Thermodynamic entropic uncertainty relation
Yoshihiko Hasegawa, Tomohiro Nishiyama
TL;DR
The paper addresses how to quantify the trade-off between entropy production and the uncertainty of trajectory-based observables in stochastic thermodynamics by introducing symmetry entropy $\\Lambda[P(\\Phi)] = H[P(\\Phi)] - H[P(|\\Phi|)]$ and proving the thermodynamic entropic uncertainty relation $\\Sigma \\ge \\ln 2 - \\Lambda[P(\\Phi)]$ for time-reversal antisymmetric observables $\\Phi(\\Gamma) = - \\Phi(\\Gamma^\\dagger)$. A corollary, $\\Sigma + H[P(\\Phi)] \\ge \\ln 2$, follows, with refinements when $\\Phi=0$ is allowed, and equivalence to a Jensen–Shannon divergence form $\\mathrm{JS}[P(\\Phi) \\| P(-\\Phi)] = \\ln 2 - \\Lambda[P(\\Phi)]$. The authors derive the bounds using KL monotonicity and Jensen’s inequality, extend to continuous observables, and discuss equality conditions (equilibrium). They apply the framework to the diffusion decision model, showing a fundamental energy–accuracy trade-off in stochastic decision-making for both discrete and continuous outputs, highlighting how increased asymmetry in the observable distribution necessitates higher entropy production. This entropy-centered TUR broadens nonequilibrium thermodynamics’ reach to categorical and continuous observables, with implications for information processing and potential quantum extensions.
Abstract
Thermodynamic uncertainty relations reveal a fundamental trade-off between the precision of a trajectory observable and entropy production, where the uncertainty of the observable is quantified by its variance. In information theory, Shannon entropy is a common measure of uncertainty. However, a clear quantitative relationship between the Shannon entropy of an observable and the entropy production in stochastic thermodynamics remains to be established.
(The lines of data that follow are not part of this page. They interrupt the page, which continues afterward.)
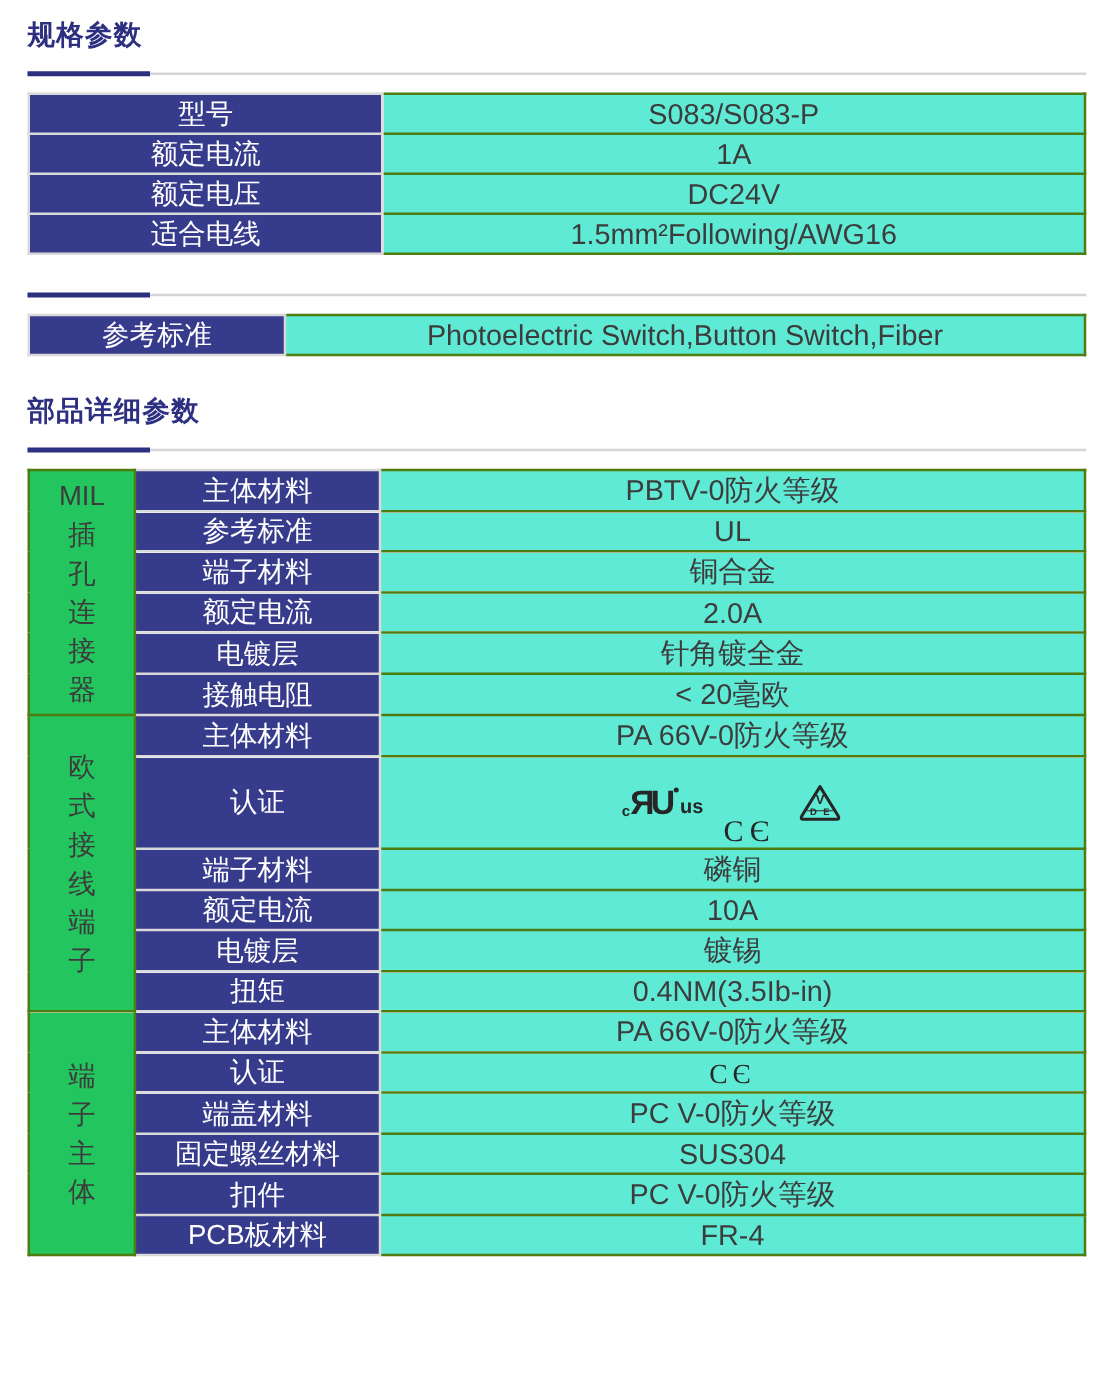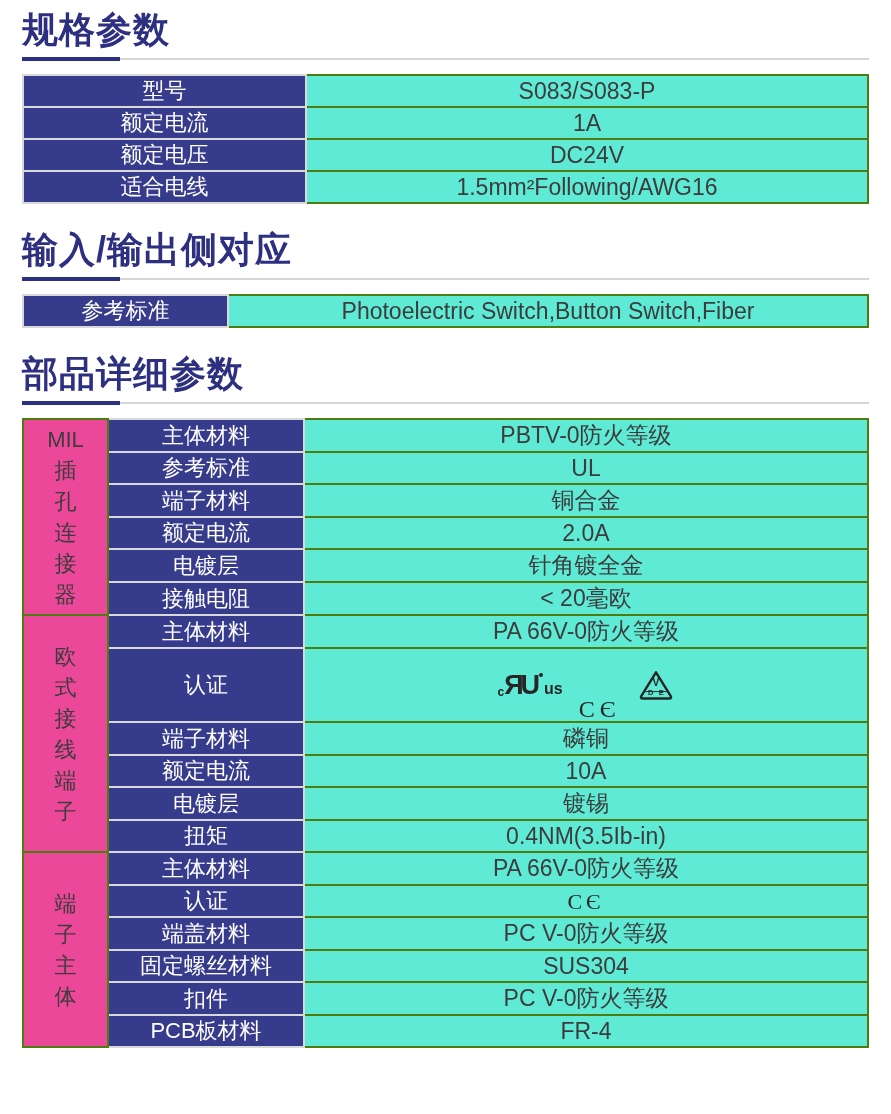"规格参数" .sec-title { font-family: none -> Liberation Mono, monospace; font-size: 36px -> 22px }
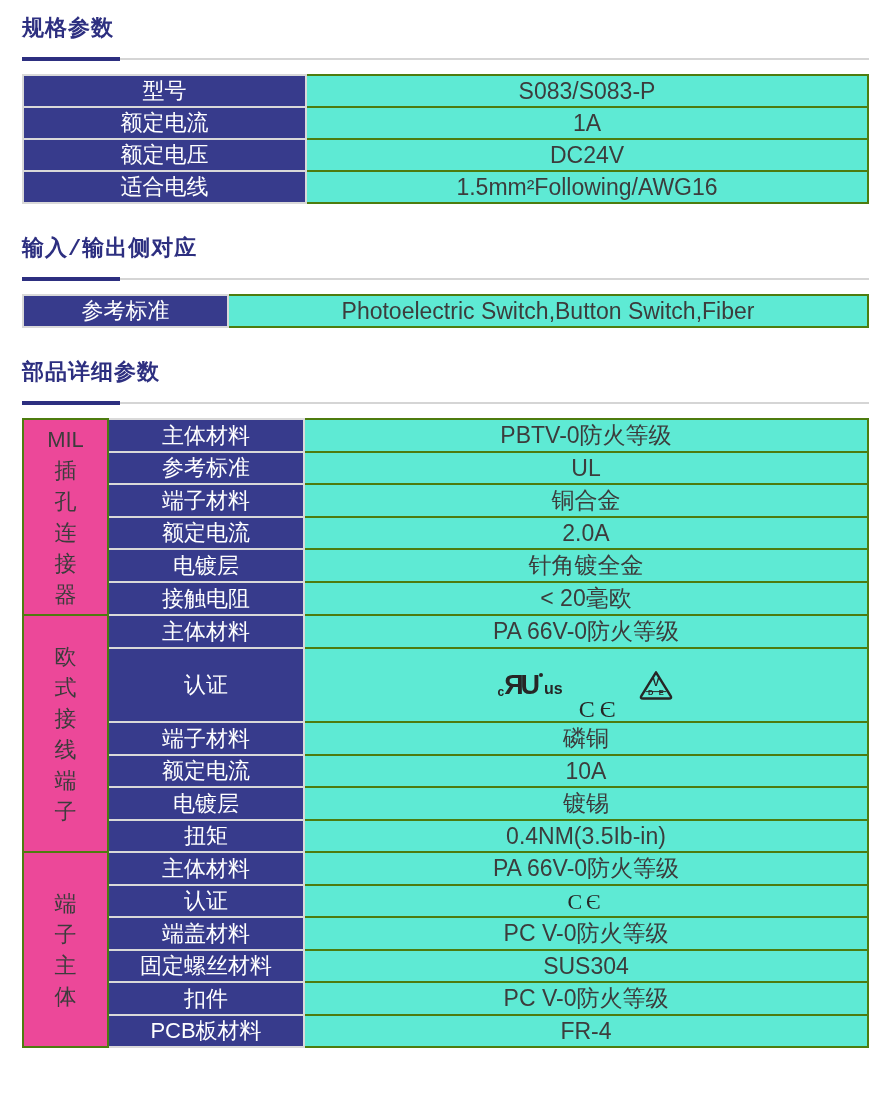"输入/输出侧对应" h1.sec-title { html: <h1>输入/输出侧对应</h1> -> none }
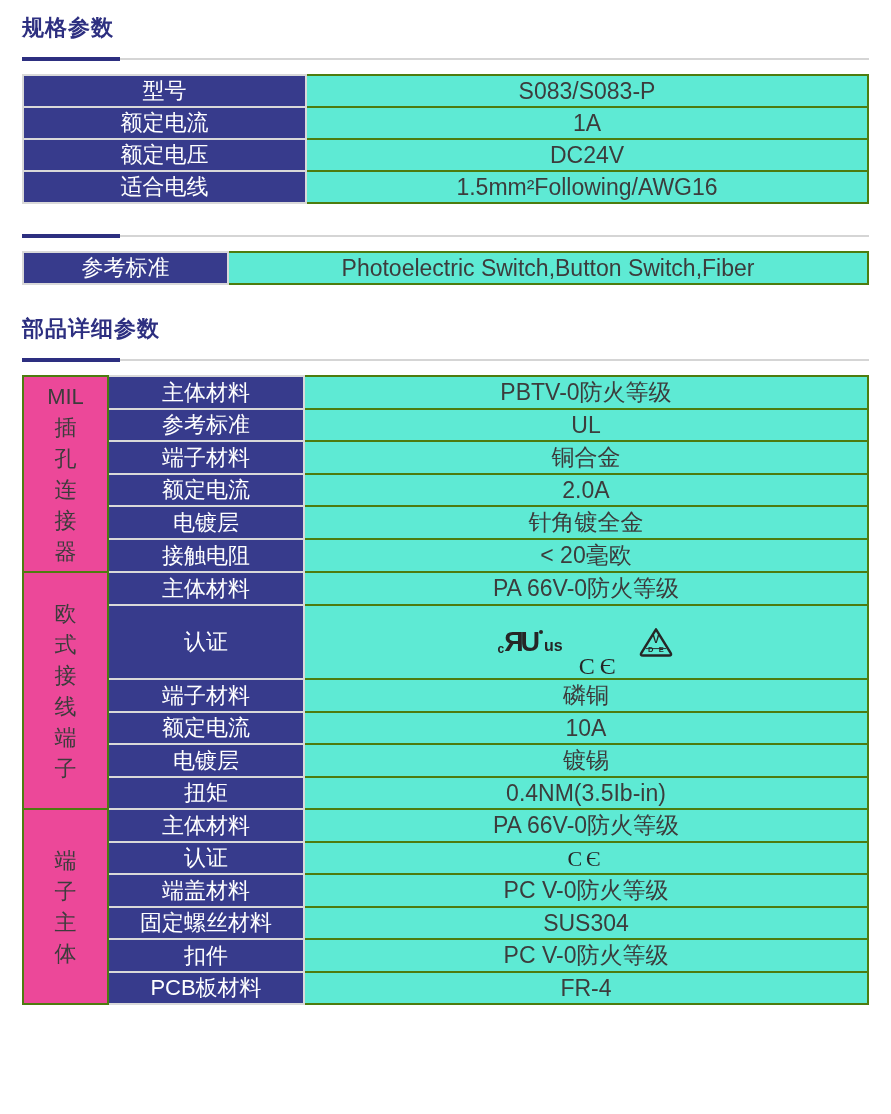"MIL" td.group { background: #ec4899 -> #22c55e }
In this Letter, we show that an uncertainty relation can be formulated in terms of the Shannon entropy of an observable and the entropy production. We introduce symmetry entropy, an entropy measure that quantifies the symmetry of the observable distribution, and demonstrate that a greater asymmetry in the observable distribution requires higher entropy production. Specifically, we establish that the sum of the entropy production and the symmetry entropy cannot be less than $\ln 2$. As a corollary, we also prove that the sum of the entropy production and the Shannon entropy of the observable is no less than $\ln 2$. As an application, we demonstrate our relation in the diffusion decision model, revealing a fundamental trade-off between decision accuracy and entropy production in stochastic decision-making processes.